Recover dead external hard drive



  • I have a Seagate 4TB external hdd that was disconnected without being ejected first. (The company policy changed about having external media devices connected, and when that was implemented, everything simply disappeared from the OS, so I couldn't disconnect it properly.)

    Now it doesn't show up with a drive letter in Windows, even on another computer. It doesn't even show up in Drive Management unless I have DiskGenius running. I've tried using DiskGenius's partition recovery and EaseUS's partition recovery programs, but both take 5 minutes to try to read one sector, which then inevitably fails with a "device not ready" error. Then it'll go to the next sector, but with several million sectors, that'll take well over a year to get through the whole drive. File recovery does the same thing. I even left EaseUS's program running for several days (before someone shut down the computer and reset the whole thing), but it hadn't started to find anything.

    chkdisk doesn't see the drive, even if I give it the hardware ID that DiskGenius shows.

    I'm not sure what else to try.

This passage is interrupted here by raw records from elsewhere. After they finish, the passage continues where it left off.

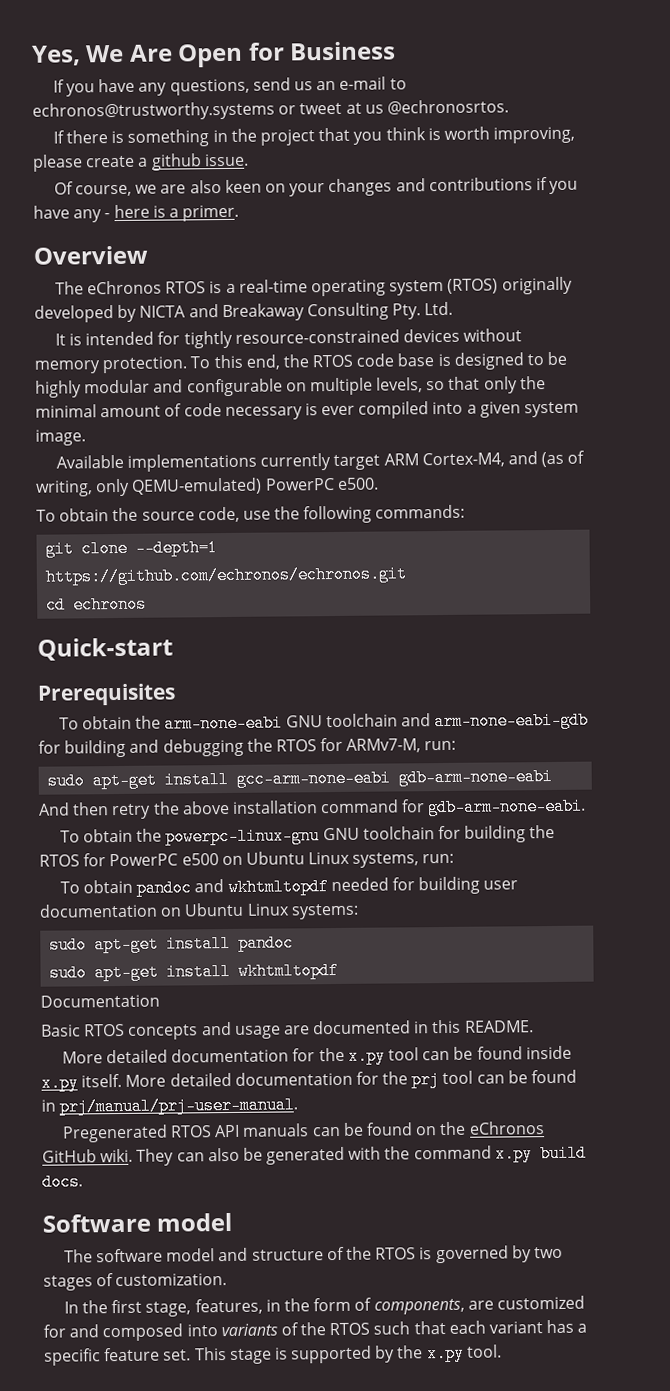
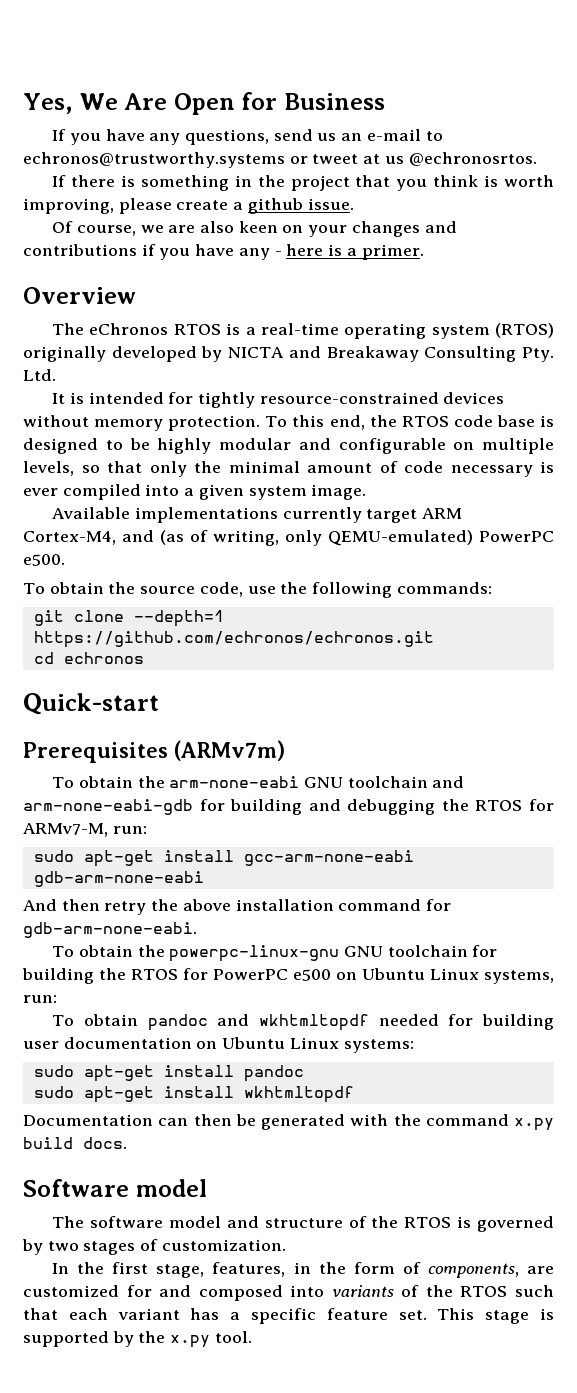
- Prerequisites
+ Prerequisites (ARMv7m)
- Documentation
- Basic RTOS concepts and usage are documented in this README.
- More detailed documentation for the x.py tool can be found inside x.py itself. More detailed documentation for the prj tool can be found in prj/manual/prj-user-manual.
- Pregenerated RTOS API manuals can be found on the eChronos GitHub wiki. They can also be generated with the command x.py build docs.
+ Documentation can then be generated with the command x.py build docs.

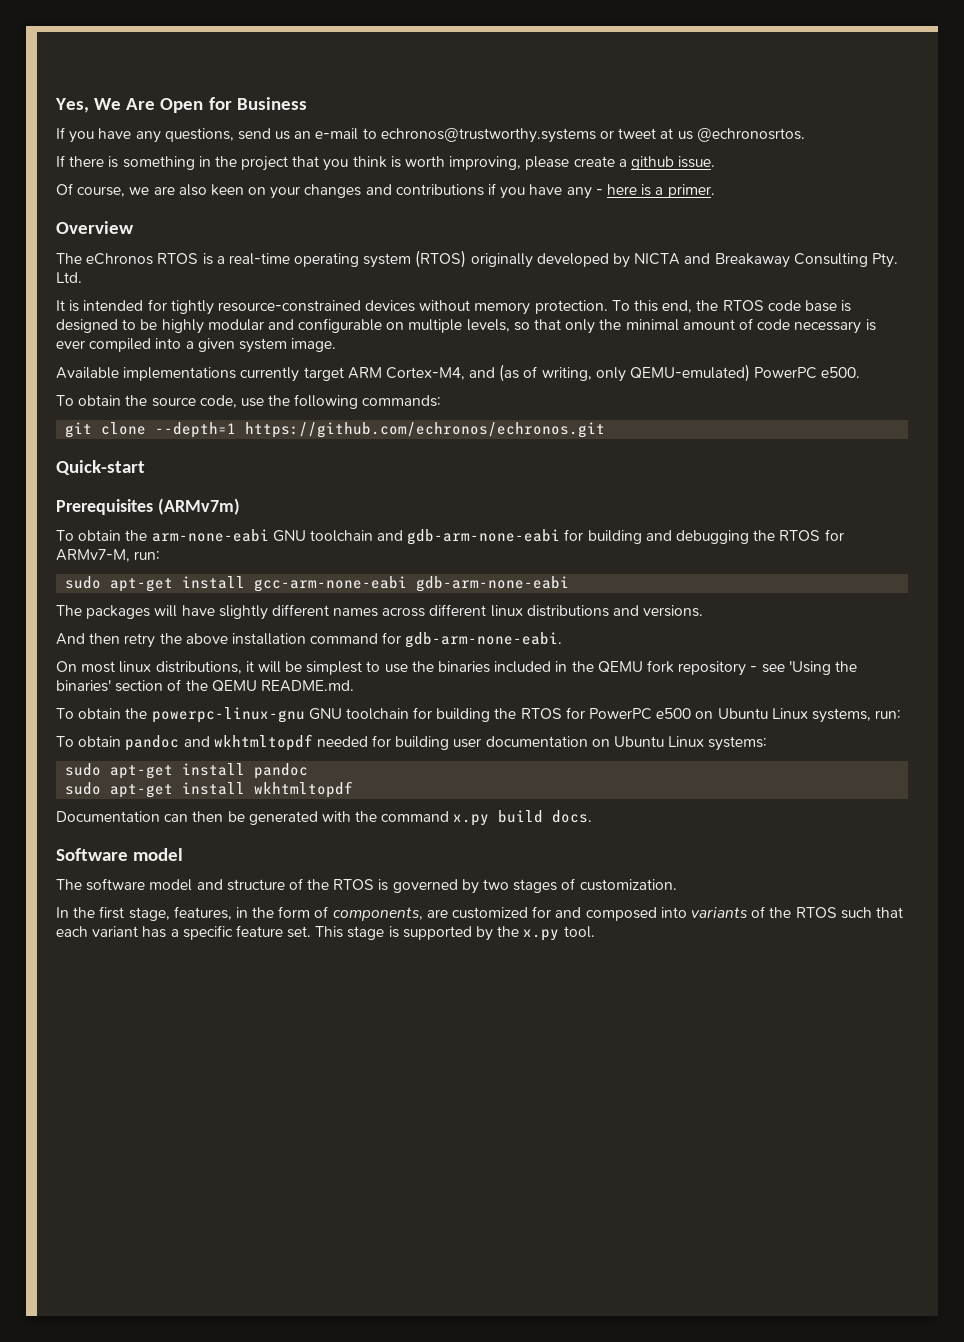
- cd echronos
- To obtain the arm-none-eabi GNU toolchain and arm-none-eabi-gdb for building and debugging the RTOS for ARMv7-M, run:
+ To obtain the arm-none-eabi GNU toolchain and gdb-arm-none-eabi for building and debugging the RTOS for ARMv7-M, run:
+ The packages will have slightly different names across different linux distributions and versions.
+ On most linux distributions, it will be simplest to use the binaries included in the QEMU fork repository - see 'Using the binaries' section of the QEMU README.md.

Do I just need to take the plunge to pay for professional data recovery? If so, how should I go about finding one? Or do you have any recommendations?

    I have probably several thousand dollars worth of software (keys, in particular) that were stored on this drive, so I'd really like to get them back.


    Edit: It is a USB drive, with an SS marking on the plug.


  • đźš˝ Regular

    @djls45 Try plugging it in to a Linux system.

    I have a harddrive which had Windows installed in it, and after a crash Linux could read it but Windows couldn't. 🤷♂

    Something about being a drive which had been formatte with an MBR and then a GPT, or something.


  • Discourse touched me in a no-no place

    I've also fixed drives with similar symptoms using ntfsfix on Linux before.
    Assuming it's NTFS, natch.


  • Considered Harmful

    @djls45 First, try what @Zecc suggests.

    Second, unless it's eSATA and if you haven't already, try removing the drive from the case and attaching it as a fixed SATA drive. Seagate is known to integrate the USB bridge on the drive's own board, but perhaps yours isn't.



  • @djls45 It sounds like you have bigger issues than just not unplugging the drive. This is why you should be keeping your stuff on the cloud and not on an external drive.

    As others have recommended, you can try to see if you can plug it in directly, but otherwise you might need a professional recovery.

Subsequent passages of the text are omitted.